Intriguing tales in contrasting styles
How often does a book insist upon a reader its made-ness, the miracle of its wrought-fromnothingness? We regularly honour writers for their insights, compelling characters, the tautness of their plots, and as an afterthought throw appreciative nods to a beautiful prose style or original voice. These two novels have little in common beyond their Australian origin, yet both are successes under means of assessment so radically different and almost mutually hostile that it reminds us, once again, that the novel can contain anything and everything.
Both — like all books — are made of language. Only one of them seems intrigued and haunted by this phenomenon.
Tom Houghton is, by most criteria, a deeply conventional novel. It’s both a coming-of-age and midlife crisis narrative, toggling between the two modes on a chapter-by-chapter basis. The elements of young Tom’s life are familiar: lonely child, missing dad, frequently absent mother, nascent sexuality. What’s new, and what drives much of the plot, is cinephilia. In particular, that pre-digital fandom well-known (and missed) by anyone growing up in the 80s, the era of the VHS cassette and handwritten index card.
Happiest lost in Sunday matinees of Hollywood classics, Tom discovers one night, while reading a biography of Katharine Hepburn, his double, his doppelganger-in-name-only: Hepburn’s older brother, and a suicide at 16. Haunted by this connection, he imagines himself into the life of the famous family, a life richer and more vivid than his humble suburban existence.

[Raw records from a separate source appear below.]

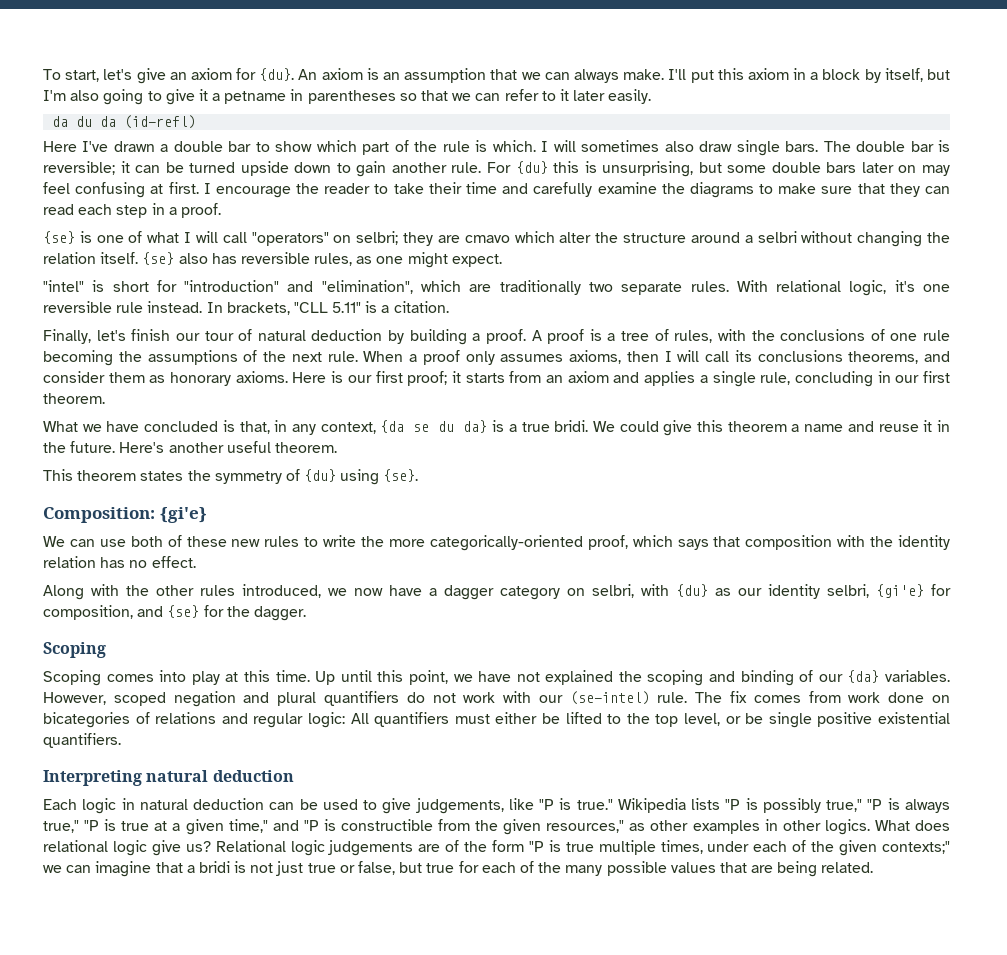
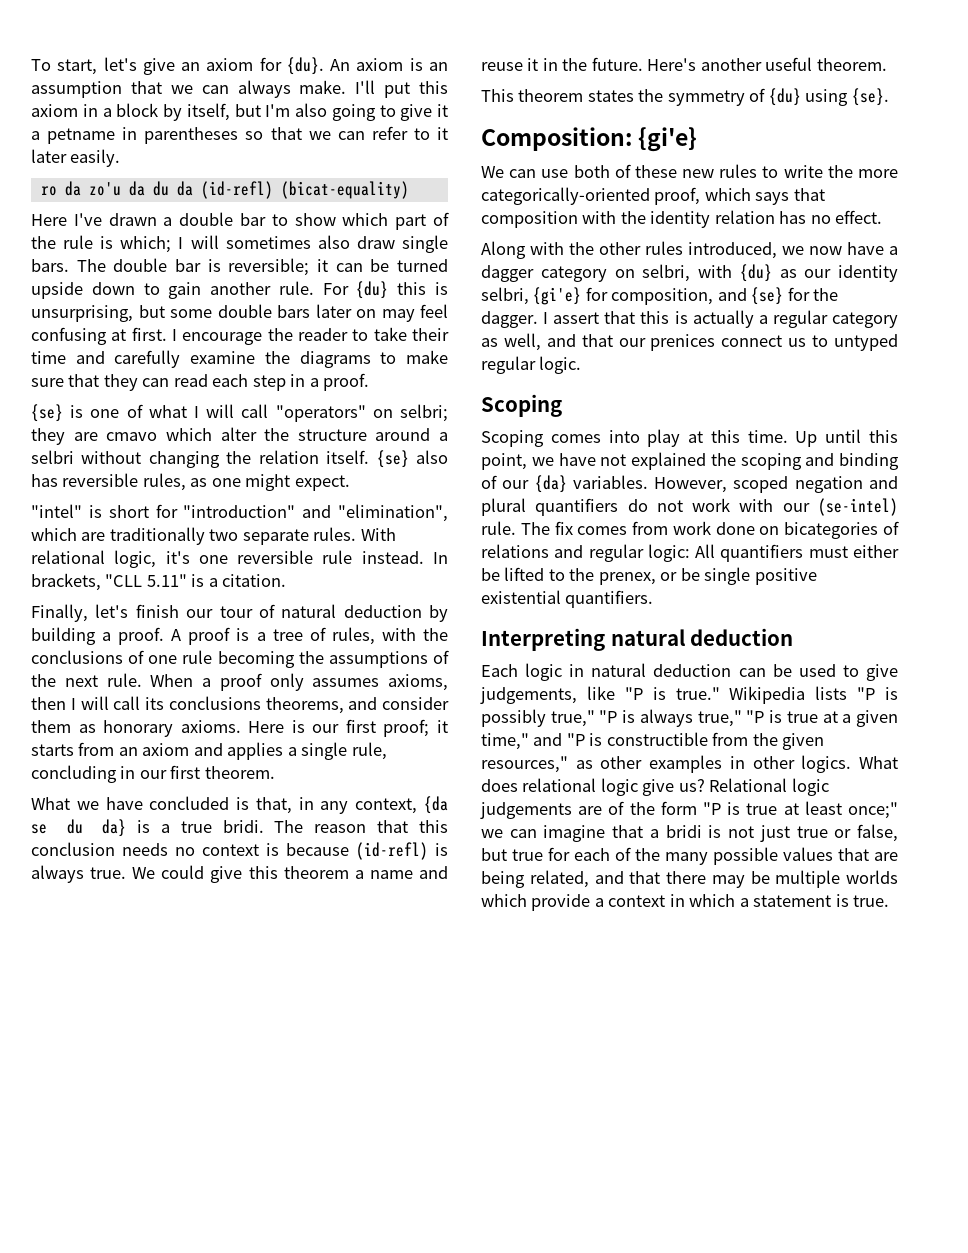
(652, 96) none -> [40,181,121,196] ro da zo'u
(197, 122) none -> [280,181,409,199] (bicat-equality)
[492,140,536,152] which. -> [120,236,172,253] which;
(589, 426) none -> [274,820,449,833] [31,842,448,860] [31,865,127,883] The reason that this conclusion needs no context is because (id-refl) is always true.
(306, 613) none -> [543,310,898,328] [481,333,899,351] [481,356,582,374] I assert that this is actually a regular category as well, and that our prenices connect us to untyped regular logic.
[655,713,721,727] top level, -> [598,572,656,585] prenex,
[598,840,951,856] multiple times, under each of the given contexts;" -> [783,801,898,819] at least once;"
[821,862,874,873] related. -> [529,870,898,888] [481,894,890,911] related, and that there may be multiple worlds which provide a context in which a statement is true.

In Tom, Todd Alexander has created a protagonist who evokes genuine readerly fondness. Though his adolescent longing is somewhat stock, the fragility and passion with which he sustains his private universe is rendered with feeling and skill. Alexander is careful to not play to our easiest sympathies, though, and whatever attachment is cultivated in one half of the book is skilfully undone in the contemporary half, as the tender and lost young man reveals himself, again and again, as a maudlin, needy drunk, prone to extravagant bouts of self-sabotage. There is a corrective measure here that cancels easy conclusions: the trials of youth do not always provide strength or resolve, and instead haunt people deep into adult life. There is a grim inevitability to Tom’s adolescent travails that is nonetheless moving when the expected arrives.
Alexander’s prose is clear and functional, rarely rising to memorability yet serving its characters and scenario well. The book’s weakness is often the dialogue, particularly in the contemporary setting, which frequently strains for bitchy and knowing, yet often lands tineared and strained. Still, these are cavils. For the most part, the novel finds fresh mileage and moving conclusions from well-trod material.
In contrast, Dodge Rose, the debut novel of Sydney writer Jack Cox, is a wild, untamed work, one of the most ambitious, unusual and difficult first novels in recent Australian literary history. That it is published by the US-based Dalkey Archive Press — better known for its intimidating list of contemporary European writing and modernist and postmodernist reprints — is telling.
Its plot is simple on the surface. The novel’s first half, set in 1982, details the arrival in Sydney of Eliza, who has travelled from Yass to finalise the estate of her deceased aunt, the titular Dodge. Eliza and her cousin Max, who is still living in Dodge’s house, meet lawyers, assessors and collectors.